Well, my question was whether the 10 kbps upload means 100 % CPU on something (networking?) or the whether the data flow is slow but for some other reason than a fully loaded CPU.

But you’ve made me really curious, I’ll give it a try in the lab.

sindy · February 7, 2018, 2:24pm

This could be the key in terms that not all packets of fasttracked connections are actually fasttracked. So if the fact that a packet belongs to an established connection does not substitue the routing mark, only those packet retransmissions which escape fasttracking for any reason would make it to the destination, so that would explain the drastic speed drop.
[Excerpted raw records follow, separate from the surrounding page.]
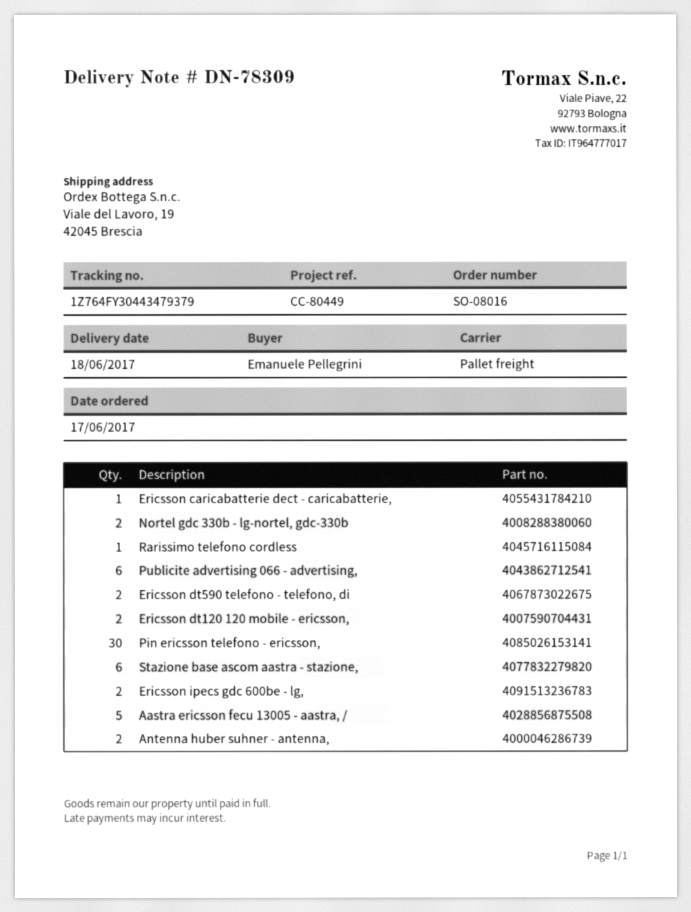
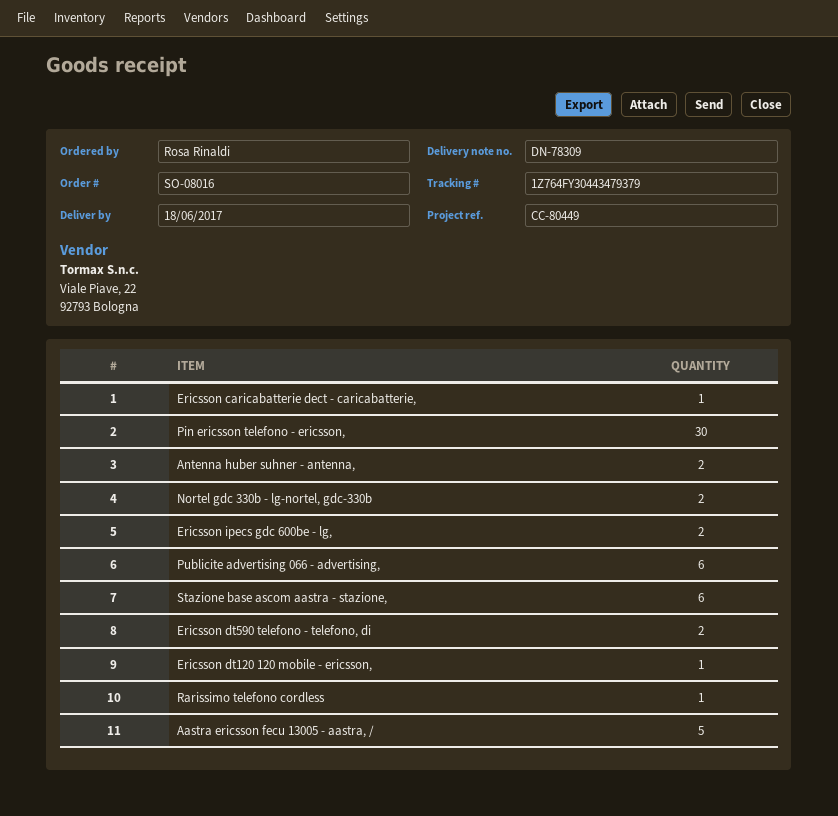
ordered by: Emanuele Pellegrini -> Rosa Rinaldi
Ericsson dt120 120 mobile - ericsson,: 2 -> 1

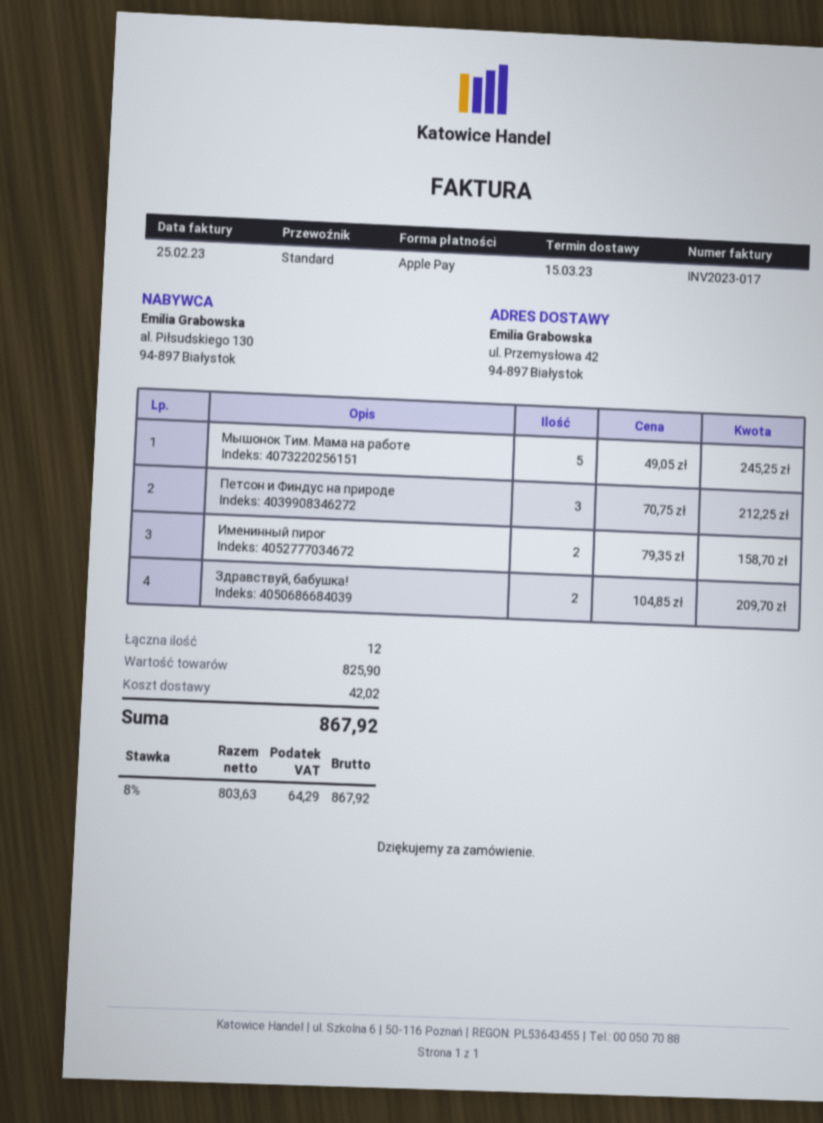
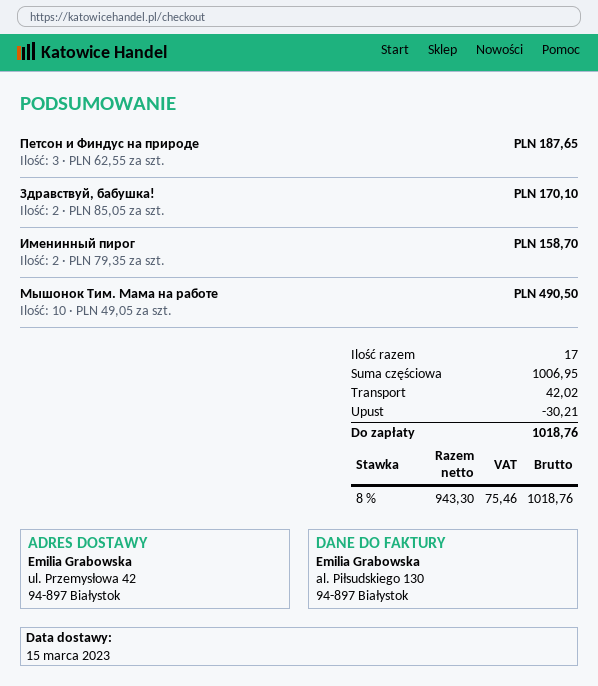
Мышонок Тим. Мама на работе: 5 x 49.05 = 245.25 -> 10 x 49.05 = 490.50
Петсон и Финдус на природе: 3 x 70.75 = 212.25 -> 3 x 62.55 = 187.65
Здравствуй, бабушка!: 2 x 104.85 = 209.70 -> 2 x 85.05 = 170.10
total quantity: 12 -> 17
subtotal: 825.90 -> 1006.95
discount: none -> 30.21
net: 803.63 -> 943.30
tax: 8% = 64.29 -> 8% = 75.46
total: 867.92 -> 1018.76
This is not easy to prove by simply setting the exception rule to check presence of routing mark because only packets sent to the tunnel bear the routing mark while packets coming from the tunnel can make the whole connection fasttracked as well, but it should be visible on packet sniffing - if this is the reason, then with fasttracking enabled there should be tons of TCP retransmissions on the LAN interface.

sebastia · February 7, 2018, 4:22pm

Whether a connection is fast-tracked or not will be visible in the connection tracking list. If mangling is needed, even for one direction, FT may not be used, as FT is a connection level marking.
An option/solution would be to mark connection for FT only on new connection event in ConnTrack. Once established, don’t mark them for FT-ing.